- WORK TO COMPLETE
In the data below, find the line that contains "[455,360,505,370] tutorial -> (265, 516) none" and the line that contains "(787, 336) none". Copy both, plus every line between them, exactly.
-- Opening Marker --
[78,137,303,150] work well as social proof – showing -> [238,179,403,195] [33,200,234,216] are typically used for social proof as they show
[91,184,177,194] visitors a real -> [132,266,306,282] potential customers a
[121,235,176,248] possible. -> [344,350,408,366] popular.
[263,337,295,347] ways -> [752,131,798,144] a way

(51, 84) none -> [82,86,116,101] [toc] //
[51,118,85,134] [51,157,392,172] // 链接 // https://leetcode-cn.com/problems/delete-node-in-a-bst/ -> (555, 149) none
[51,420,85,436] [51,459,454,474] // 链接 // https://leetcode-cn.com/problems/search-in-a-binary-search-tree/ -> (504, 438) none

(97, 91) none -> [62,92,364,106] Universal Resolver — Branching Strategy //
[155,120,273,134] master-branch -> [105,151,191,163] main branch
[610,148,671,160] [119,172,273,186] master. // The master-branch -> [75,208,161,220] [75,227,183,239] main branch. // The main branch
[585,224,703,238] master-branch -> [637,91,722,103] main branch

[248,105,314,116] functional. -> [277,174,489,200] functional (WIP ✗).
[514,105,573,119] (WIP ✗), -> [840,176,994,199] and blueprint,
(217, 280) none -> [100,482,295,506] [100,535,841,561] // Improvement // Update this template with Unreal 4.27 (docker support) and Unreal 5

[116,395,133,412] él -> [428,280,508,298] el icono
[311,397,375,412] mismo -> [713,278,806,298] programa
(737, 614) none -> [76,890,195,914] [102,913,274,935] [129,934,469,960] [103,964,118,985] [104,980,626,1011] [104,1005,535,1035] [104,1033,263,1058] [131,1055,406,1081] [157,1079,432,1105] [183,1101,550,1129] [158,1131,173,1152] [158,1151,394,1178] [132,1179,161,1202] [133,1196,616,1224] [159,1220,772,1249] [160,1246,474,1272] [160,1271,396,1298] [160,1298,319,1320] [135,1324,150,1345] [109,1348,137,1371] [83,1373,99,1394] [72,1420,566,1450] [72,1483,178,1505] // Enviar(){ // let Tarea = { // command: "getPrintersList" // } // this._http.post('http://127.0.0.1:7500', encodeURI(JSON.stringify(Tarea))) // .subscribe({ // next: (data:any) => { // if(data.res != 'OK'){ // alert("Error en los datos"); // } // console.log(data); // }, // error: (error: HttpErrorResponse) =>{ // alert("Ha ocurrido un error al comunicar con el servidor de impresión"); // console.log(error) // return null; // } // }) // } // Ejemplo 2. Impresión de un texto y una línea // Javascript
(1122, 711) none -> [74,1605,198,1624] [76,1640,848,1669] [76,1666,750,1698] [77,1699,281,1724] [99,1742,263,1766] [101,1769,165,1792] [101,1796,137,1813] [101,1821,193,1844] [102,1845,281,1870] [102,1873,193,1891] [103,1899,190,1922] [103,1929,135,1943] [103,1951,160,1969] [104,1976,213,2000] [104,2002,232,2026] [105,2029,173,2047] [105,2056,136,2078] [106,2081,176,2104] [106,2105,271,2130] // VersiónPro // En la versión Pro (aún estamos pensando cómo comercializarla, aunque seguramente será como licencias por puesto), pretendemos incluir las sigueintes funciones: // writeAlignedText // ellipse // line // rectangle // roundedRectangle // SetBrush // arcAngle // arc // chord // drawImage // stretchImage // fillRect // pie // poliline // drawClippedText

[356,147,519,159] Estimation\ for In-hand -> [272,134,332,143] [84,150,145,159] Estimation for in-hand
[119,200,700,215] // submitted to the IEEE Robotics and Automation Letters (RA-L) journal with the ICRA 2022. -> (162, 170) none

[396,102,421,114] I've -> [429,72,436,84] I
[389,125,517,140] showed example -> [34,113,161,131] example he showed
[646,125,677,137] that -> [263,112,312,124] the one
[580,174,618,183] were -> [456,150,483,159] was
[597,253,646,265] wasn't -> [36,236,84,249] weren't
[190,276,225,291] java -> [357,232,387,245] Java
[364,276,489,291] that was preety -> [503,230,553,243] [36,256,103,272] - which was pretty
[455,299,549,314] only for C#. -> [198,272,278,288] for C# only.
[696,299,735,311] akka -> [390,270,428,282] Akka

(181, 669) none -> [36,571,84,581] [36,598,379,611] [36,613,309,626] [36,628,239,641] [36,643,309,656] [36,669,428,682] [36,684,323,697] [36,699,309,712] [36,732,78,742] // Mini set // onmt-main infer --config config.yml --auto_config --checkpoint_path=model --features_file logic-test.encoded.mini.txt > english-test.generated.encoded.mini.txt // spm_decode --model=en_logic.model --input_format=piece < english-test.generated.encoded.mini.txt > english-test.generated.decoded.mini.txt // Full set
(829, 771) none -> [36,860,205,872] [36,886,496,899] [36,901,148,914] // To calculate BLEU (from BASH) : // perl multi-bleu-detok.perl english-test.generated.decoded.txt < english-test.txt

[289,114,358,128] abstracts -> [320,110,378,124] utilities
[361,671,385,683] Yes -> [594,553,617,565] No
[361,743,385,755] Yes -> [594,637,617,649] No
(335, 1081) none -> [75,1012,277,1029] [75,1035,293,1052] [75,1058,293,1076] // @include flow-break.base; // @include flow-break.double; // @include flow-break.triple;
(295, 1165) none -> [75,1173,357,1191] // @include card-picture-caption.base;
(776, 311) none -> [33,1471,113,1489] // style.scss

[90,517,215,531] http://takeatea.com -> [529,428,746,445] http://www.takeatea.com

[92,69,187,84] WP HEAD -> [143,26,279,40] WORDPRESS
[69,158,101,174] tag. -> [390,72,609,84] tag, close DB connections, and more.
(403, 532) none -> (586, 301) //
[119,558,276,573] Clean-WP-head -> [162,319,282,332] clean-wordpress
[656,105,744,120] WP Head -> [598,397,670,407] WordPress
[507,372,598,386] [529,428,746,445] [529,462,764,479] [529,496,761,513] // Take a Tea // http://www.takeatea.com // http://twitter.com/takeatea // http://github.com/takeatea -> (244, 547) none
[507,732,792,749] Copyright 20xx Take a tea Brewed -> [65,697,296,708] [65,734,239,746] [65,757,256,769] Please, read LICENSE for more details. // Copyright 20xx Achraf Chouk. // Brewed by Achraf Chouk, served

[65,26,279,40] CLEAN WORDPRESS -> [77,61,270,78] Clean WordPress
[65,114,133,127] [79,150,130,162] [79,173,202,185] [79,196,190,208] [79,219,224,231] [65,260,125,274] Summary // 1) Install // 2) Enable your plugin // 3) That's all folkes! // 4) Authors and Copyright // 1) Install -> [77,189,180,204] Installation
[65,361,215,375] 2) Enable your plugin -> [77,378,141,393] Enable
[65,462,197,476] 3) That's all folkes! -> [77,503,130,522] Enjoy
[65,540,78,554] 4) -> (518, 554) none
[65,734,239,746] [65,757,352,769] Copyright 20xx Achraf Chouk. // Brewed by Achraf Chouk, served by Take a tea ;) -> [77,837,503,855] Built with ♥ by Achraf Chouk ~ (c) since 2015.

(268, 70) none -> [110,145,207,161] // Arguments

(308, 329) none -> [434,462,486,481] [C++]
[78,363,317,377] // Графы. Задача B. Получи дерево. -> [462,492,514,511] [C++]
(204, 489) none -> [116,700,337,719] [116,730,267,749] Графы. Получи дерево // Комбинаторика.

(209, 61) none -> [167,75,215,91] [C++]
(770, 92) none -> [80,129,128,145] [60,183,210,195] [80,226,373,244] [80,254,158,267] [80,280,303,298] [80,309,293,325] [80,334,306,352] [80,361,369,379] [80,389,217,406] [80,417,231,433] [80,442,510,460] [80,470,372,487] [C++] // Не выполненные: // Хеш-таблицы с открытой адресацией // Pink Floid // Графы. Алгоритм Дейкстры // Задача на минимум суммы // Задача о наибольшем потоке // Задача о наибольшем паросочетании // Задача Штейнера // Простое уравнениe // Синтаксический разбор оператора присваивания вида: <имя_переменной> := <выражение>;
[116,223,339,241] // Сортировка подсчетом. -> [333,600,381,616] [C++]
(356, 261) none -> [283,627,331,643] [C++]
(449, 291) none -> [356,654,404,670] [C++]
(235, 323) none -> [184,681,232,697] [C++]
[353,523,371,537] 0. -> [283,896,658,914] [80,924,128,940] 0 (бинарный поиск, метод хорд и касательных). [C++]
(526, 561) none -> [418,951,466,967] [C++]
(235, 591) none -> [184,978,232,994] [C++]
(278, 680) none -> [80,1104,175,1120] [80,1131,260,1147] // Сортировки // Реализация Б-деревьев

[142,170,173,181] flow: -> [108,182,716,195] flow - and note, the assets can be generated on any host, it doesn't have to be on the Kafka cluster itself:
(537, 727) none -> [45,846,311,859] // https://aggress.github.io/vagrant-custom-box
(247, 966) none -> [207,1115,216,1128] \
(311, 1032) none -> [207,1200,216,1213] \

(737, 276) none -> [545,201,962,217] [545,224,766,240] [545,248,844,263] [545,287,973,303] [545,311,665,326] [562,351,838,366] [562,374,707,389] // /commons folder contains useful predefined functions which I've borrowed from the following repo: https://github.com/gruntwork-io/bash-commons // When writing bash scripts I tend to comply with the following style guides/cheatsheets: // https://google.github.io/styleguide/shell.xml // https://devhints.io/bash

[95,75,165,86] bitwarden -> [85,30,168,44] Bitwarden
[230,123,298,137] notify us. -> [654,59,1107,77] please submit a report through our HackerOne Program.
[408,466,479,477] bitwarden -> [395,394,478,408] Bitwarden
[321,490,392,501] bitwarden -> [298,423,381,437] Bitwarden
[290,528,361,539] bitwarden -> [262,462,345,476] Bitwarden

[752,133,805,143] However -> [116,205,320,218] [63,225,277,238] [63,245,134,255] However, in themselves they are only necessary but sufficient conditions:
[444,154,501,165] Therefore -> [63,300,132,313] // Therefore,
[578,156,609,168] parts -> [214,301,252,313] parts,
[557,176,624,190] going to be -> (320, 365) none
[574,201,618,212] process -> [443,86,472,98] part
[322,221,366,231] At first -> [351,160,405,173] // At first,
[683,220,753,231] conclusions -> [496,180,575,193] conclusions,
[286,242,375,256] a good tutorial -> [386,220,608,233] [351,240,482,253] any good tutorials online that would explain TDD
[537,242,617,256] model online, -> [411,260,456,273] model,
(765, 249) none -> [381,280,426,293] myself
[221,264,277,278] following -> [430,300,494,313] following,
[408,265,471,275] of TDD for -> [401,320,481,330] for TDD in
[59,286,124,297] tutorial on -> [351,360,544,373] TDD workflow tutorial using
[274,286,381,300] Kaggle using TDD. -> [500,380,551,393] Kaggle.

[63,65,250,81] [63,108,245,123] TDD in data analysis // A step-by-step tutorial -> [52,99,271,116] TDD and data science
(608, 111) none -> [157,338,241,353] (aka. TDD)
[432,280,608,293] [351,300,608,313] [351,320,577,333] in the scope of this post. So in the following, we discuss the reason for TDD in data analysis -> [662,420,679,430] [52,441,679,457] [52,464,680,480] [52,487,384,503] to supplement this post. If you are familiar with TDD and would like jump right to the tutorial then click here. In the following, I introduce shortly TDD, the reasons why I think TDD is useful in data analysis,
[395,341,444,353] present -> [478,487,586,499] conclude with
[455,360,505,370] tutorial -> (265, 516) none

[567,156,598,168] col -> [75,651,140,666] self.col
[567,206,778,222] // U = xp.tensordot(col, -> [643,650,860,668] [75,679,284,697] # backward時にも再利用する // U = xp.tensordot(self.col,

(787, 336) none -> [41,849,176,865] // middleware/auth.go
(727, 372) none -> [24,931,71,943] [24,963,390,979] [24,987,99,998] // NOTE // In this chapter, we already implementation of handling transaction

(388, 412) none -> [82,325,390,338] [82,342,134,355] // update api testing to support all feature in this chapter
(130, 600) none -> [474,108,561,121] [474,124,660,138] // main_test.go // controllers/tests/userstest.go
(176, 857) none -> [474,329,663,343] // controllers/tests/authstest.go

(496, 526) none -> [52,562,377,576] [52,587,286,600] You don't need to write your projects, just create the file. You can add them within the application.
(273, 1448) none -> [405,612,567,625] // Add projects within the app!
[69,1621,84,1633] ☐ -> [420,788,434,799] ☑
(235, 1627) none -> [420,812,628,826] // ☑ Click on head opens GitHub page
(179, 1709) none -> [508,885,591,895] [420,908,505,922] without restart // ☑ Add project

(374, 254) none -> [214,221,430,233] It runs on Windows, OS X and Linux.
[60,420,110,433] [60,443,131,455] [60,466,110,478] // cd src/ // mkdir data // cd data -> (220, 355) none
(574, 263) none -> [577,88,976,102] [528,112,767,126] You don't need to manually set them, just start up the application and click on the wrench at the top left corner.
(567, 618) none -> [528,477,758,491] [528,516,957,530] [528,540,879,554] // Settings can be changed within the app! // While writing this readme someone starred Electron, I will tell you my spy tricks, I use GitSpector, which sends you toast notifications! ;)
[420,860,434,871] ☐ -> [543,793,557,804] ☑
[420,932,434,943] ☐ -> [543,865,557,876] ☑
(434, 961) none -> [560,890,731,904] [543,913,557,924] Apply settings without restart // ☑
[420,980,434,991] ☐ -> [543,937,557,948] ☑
-- Closing Marker --
- SOLUTION TO THIS PROBLEM
[455,360,505,370] tutorial -> (265, 516) none

[567,156,598,168] col -> [75,651,140,666] self.col
[567,206,778,222] // U = xp.tensordot(col, -> [643,650,860,668] [75,679,284,697] # backward時にも再利用する // U = xp.tensordot(self.col,

(787, 336) none -> [41,849,176,865] // middleware/auth.go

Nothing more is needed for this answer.